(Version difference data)
______

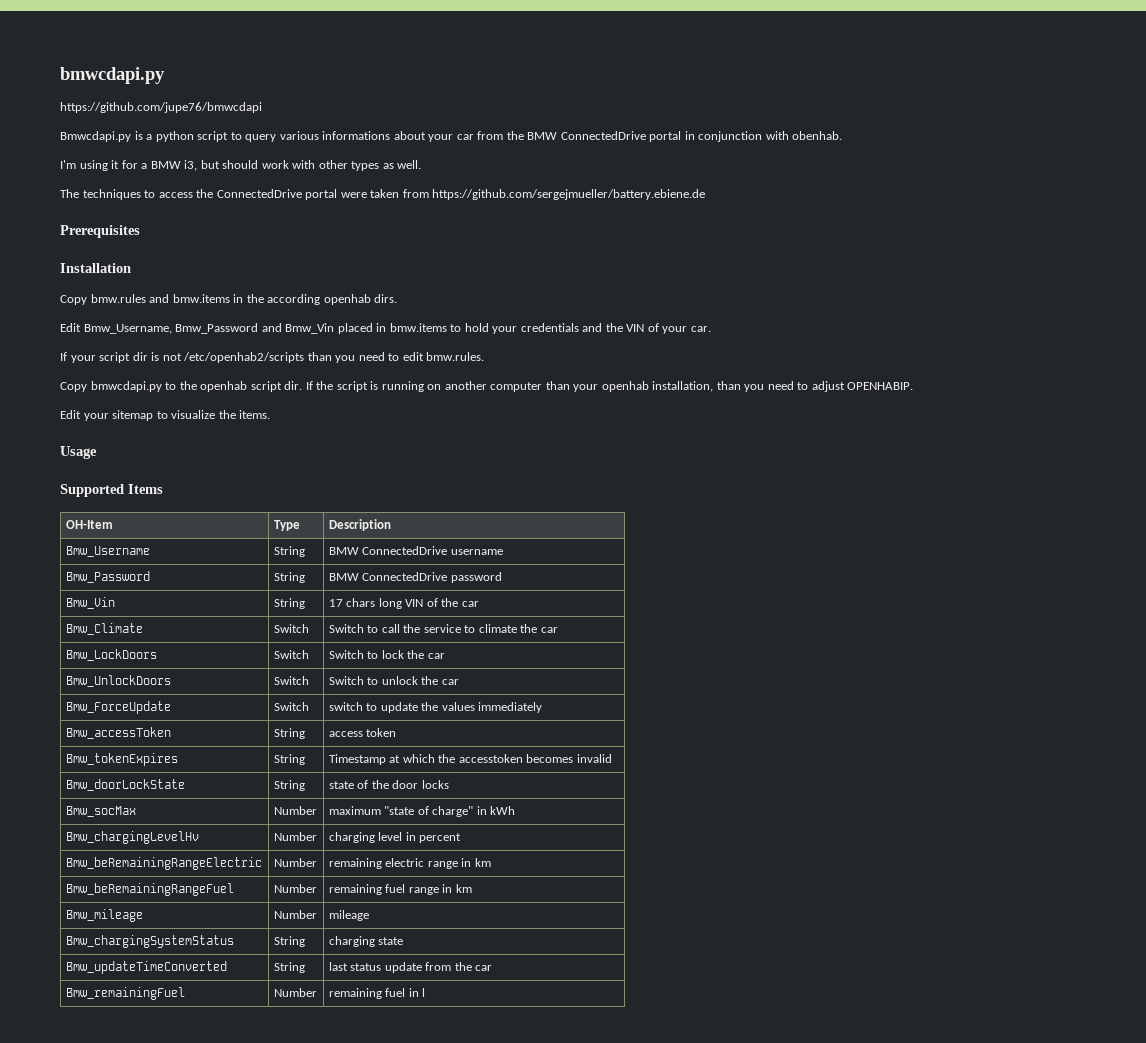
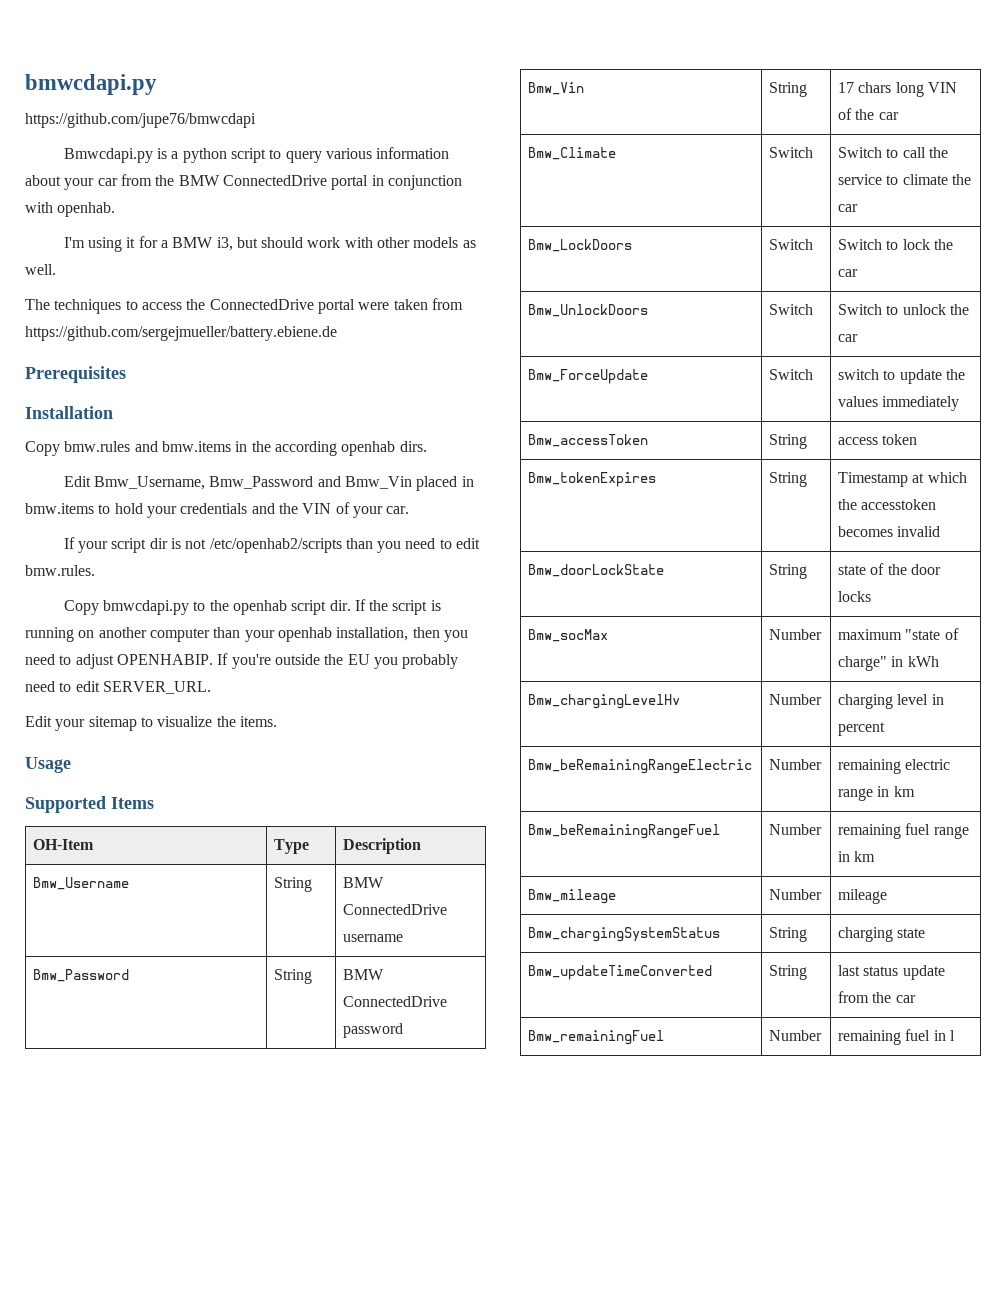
[322,131,391,140] informations -> [376,147,450,159] information
[792,131,843,140] obenhab. -> [57,202,116,217] openhab.
[351,161,380,171] types -> [413,237,459,248] models
[716,381,741,390] than -> [412,627,440,638] then
(914, 386) none -> [217,653,459,669] [25,681,211,694] If you're outside the EU you probably need to edit SERVER_URL.

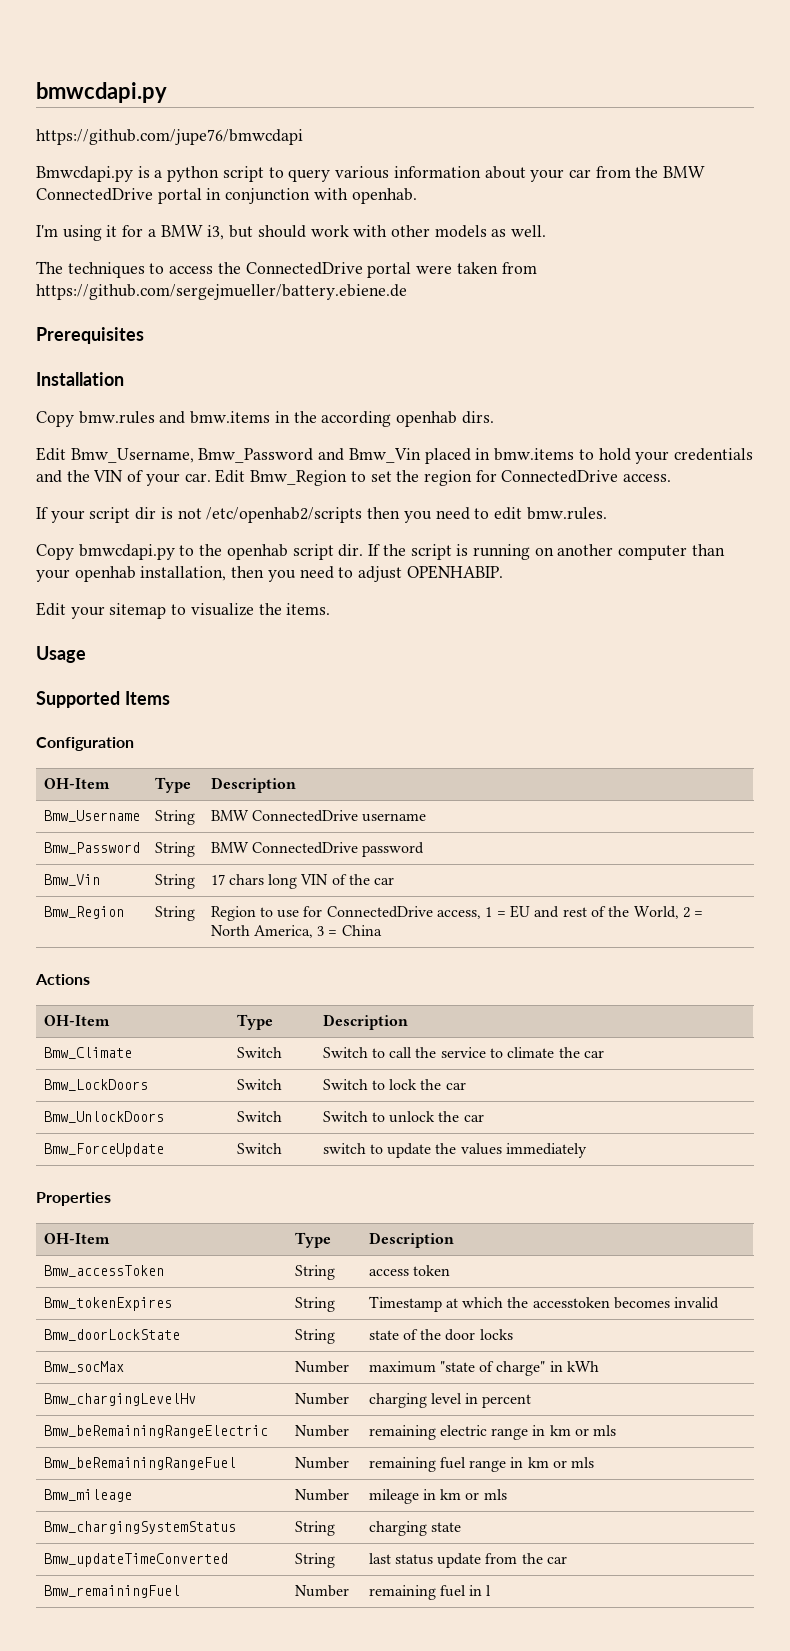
(410, 510) none -> [215,469,672,486] Edit Bmw_Region to set the region for ConnectedDrive access.
[345,538,373,549] than -> [367,507,401,519] then
[217,653,459,669] [25,681,211,694] If you're outside the EU you probably need to edit SERVER_URL. -> (503, 572) none
(154, 803) none -> [36,737,134,751] // Configuration
(899, 116) none -> [43,906,124,919] [154,906,195,921] [210,905,704,921] [210,925,382,938] [35,974,90,985] [43,1015,110,1026] [236,1014,273,1030] [322,1014,408,1030] // Bmw_Region | String | Region to use for ConnectedDrive access, 1 = EU and rest of the World, 2 = North America, 3 = China // Actions // OH-Item | Type | Description
(960, 403) none -> [36,1192,111,1206] [43,1233,110,1244] [294,1232,331,1248] [368,1232,454,1248] // Properties // OH-Item | Type | Description
(915, 791) none -> [575,1425,617,1436] or mls
(876, 856) none -> [553,1457,595,1468] or mls
(888, 896) none -> [422,1489,507,1500] in km or mls

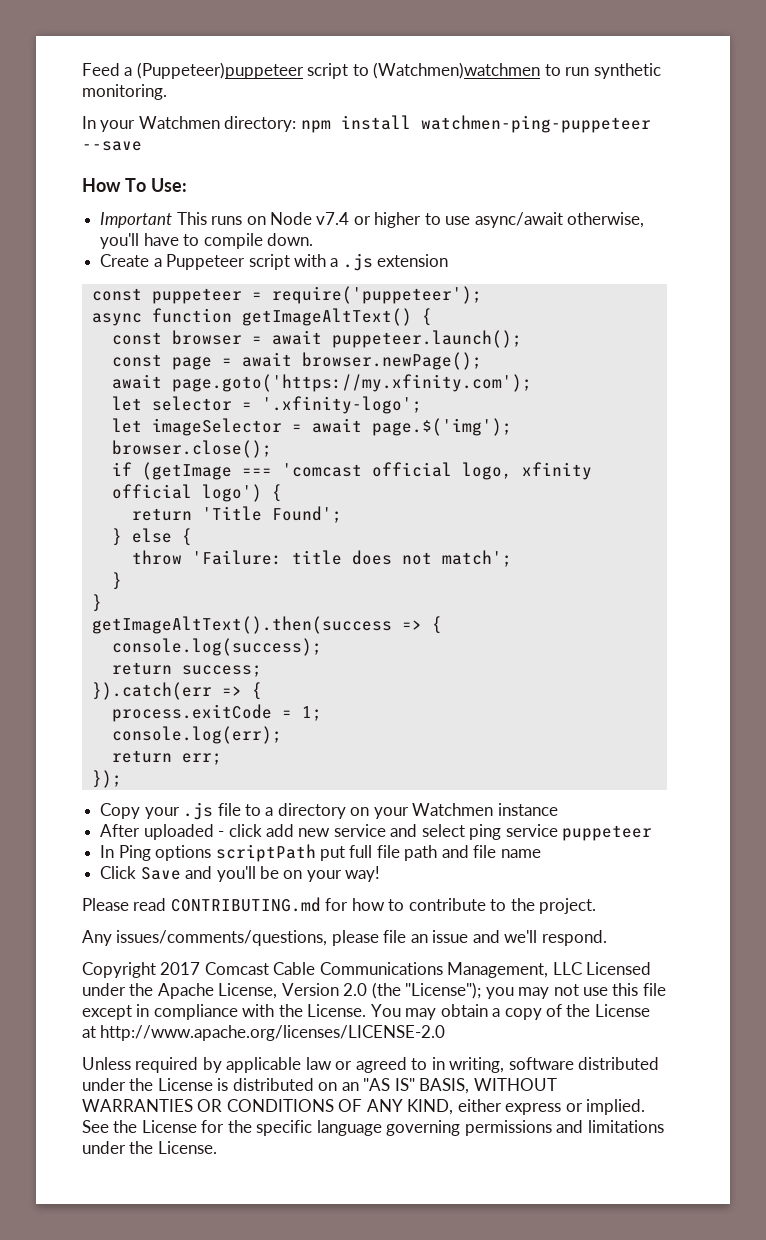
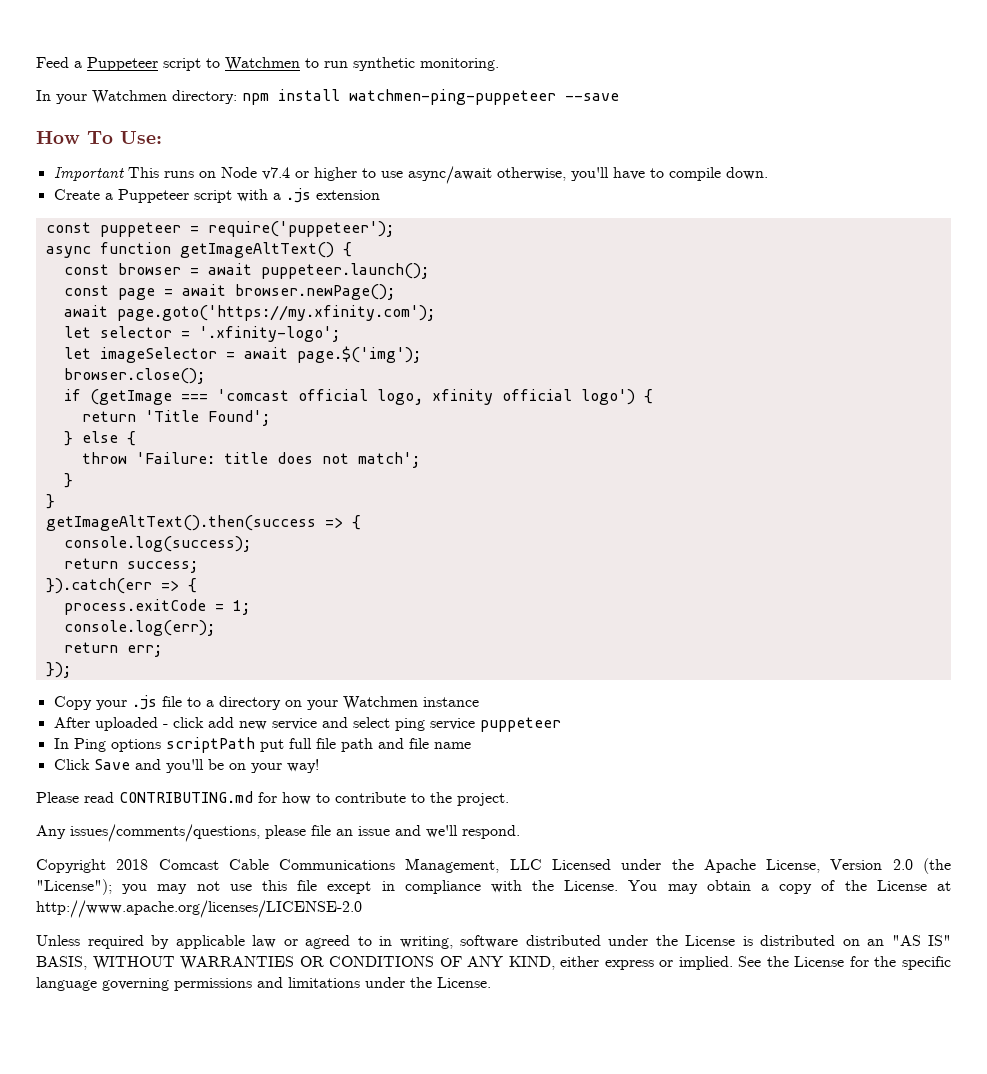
[136,62,304,79] (Puppeteer)puppeteer -> [87,57,158,71] Puppeteer
[373,62,541,79] (Watchmen)watchmen -> [225,57,300,71] Watchmen
[160,962,201,975] 2017 -> [116,859,149,870] 2018

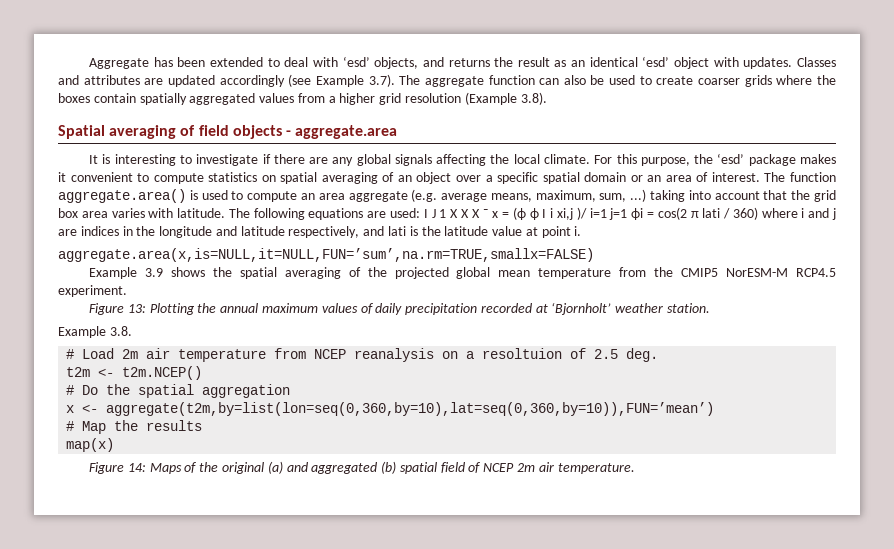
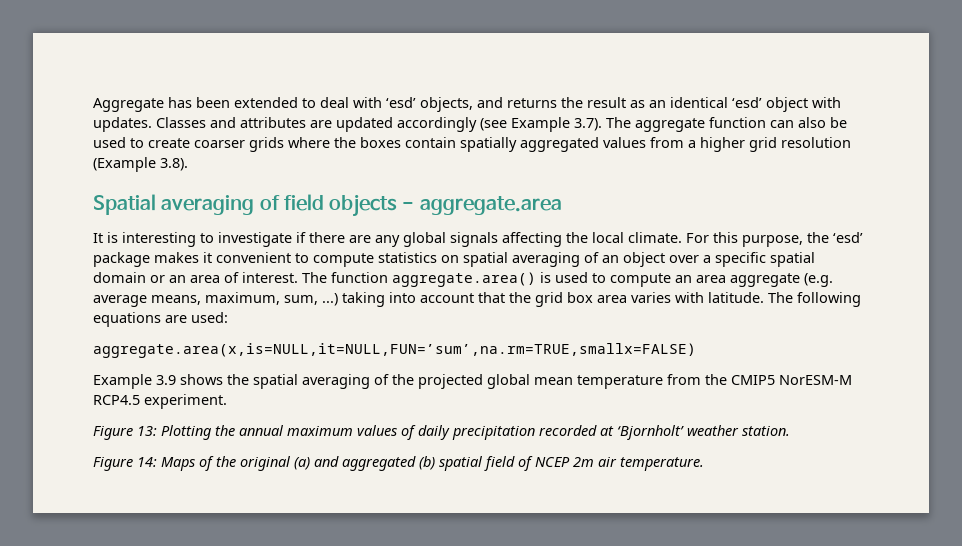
[423,207,836,220] [58,226,582,238] I J 1 X X X ¯ x = (ϕ ϕ I i xi,j )/ i=1 j=1 ϕi = cos(2 π lati / 360) where i and j are indices in the longitude and latitude respectively, and lati is the latitude value at point i. -> (228, 317) none
[58,326,132,338] [66,348,659,362] [66,366,203,380] [66,384,291,398] [66,402,715,416] [66,420,203,434] [66,438,115,452] // Example 3.8. // # Load 2m air temperature from NCEP reanalysis on a resoltuion of 2.5 deg. // t2m <- t2m.NCEP() // # Do the spatial aggregation // x <- aggregate(t2m,by=list(lon=seq(0,360,by=10),lat=seq(0,360,by=10)),FUN=’mean’) // # Map the results // map(x) -> (790, 431) none

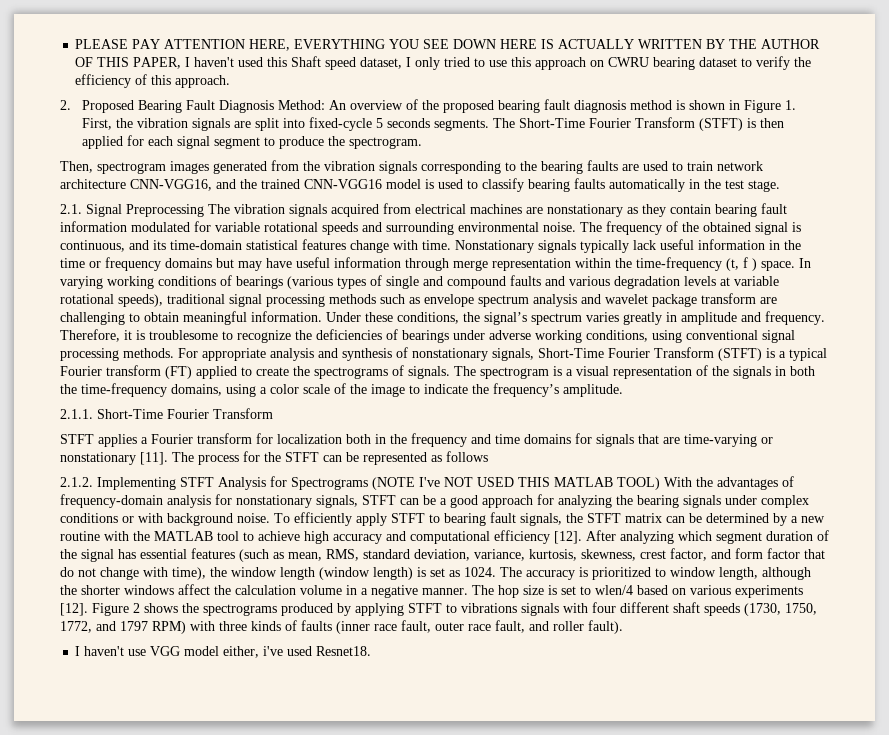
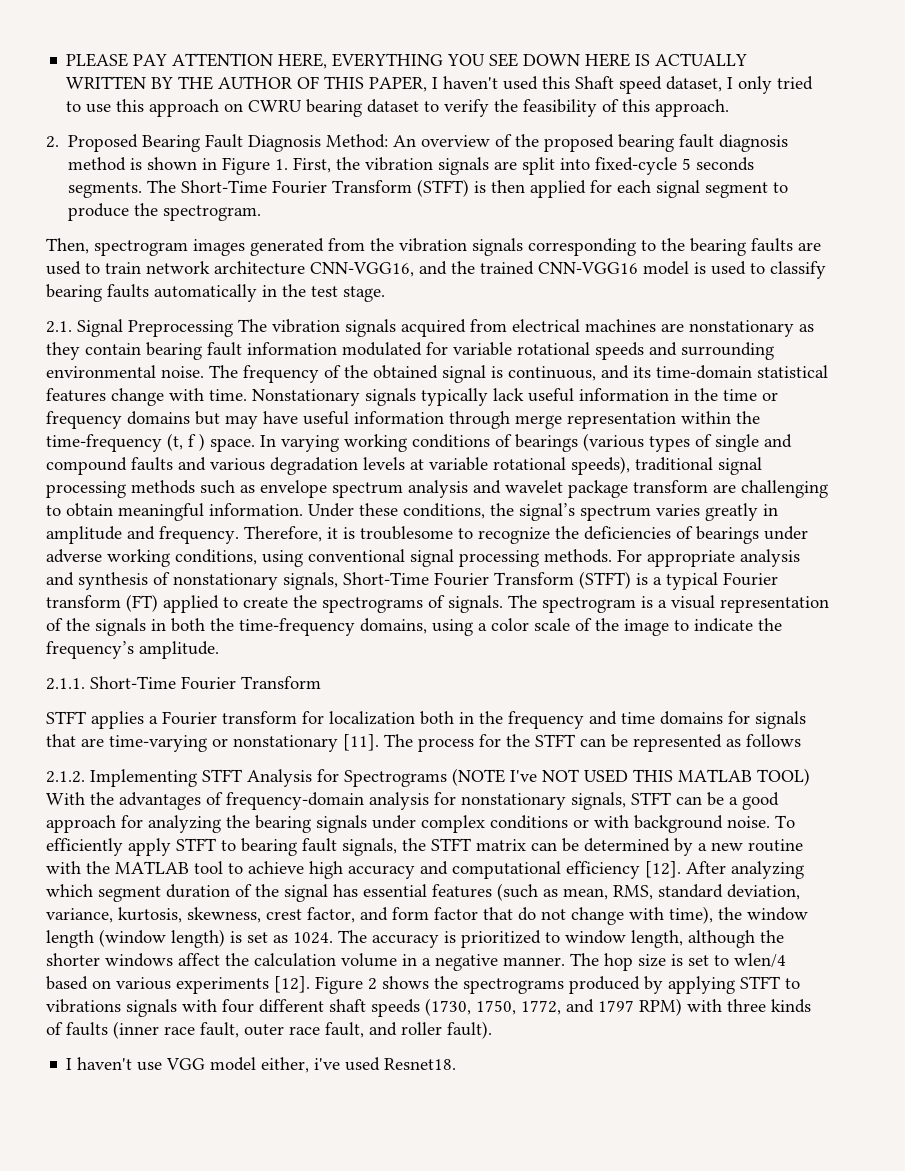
[75,74,132,88] efficiency -> [523,99,598,117] feasibility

______

GOAL OF THE EXERCISE >> Copy out, exactly and alone, the lines of the entries above between the ones holding "(410, 510) none" and "(154, 803) none", inclusive.

EXERCISE SOLUTION >>
(410, 510) none -> [215,469,672,486] Edit Bmw_Region to set the region for ConnectedDrive access.
[345,538,373,549] than -> [367,507,401,519] then
[217,653,459,669] [25,681,211,694] If you're outside the EU you probably need to edit SERVER_URL. -> (503, 572) none
(154, 803) none -> [36,737,134,751] // Configuration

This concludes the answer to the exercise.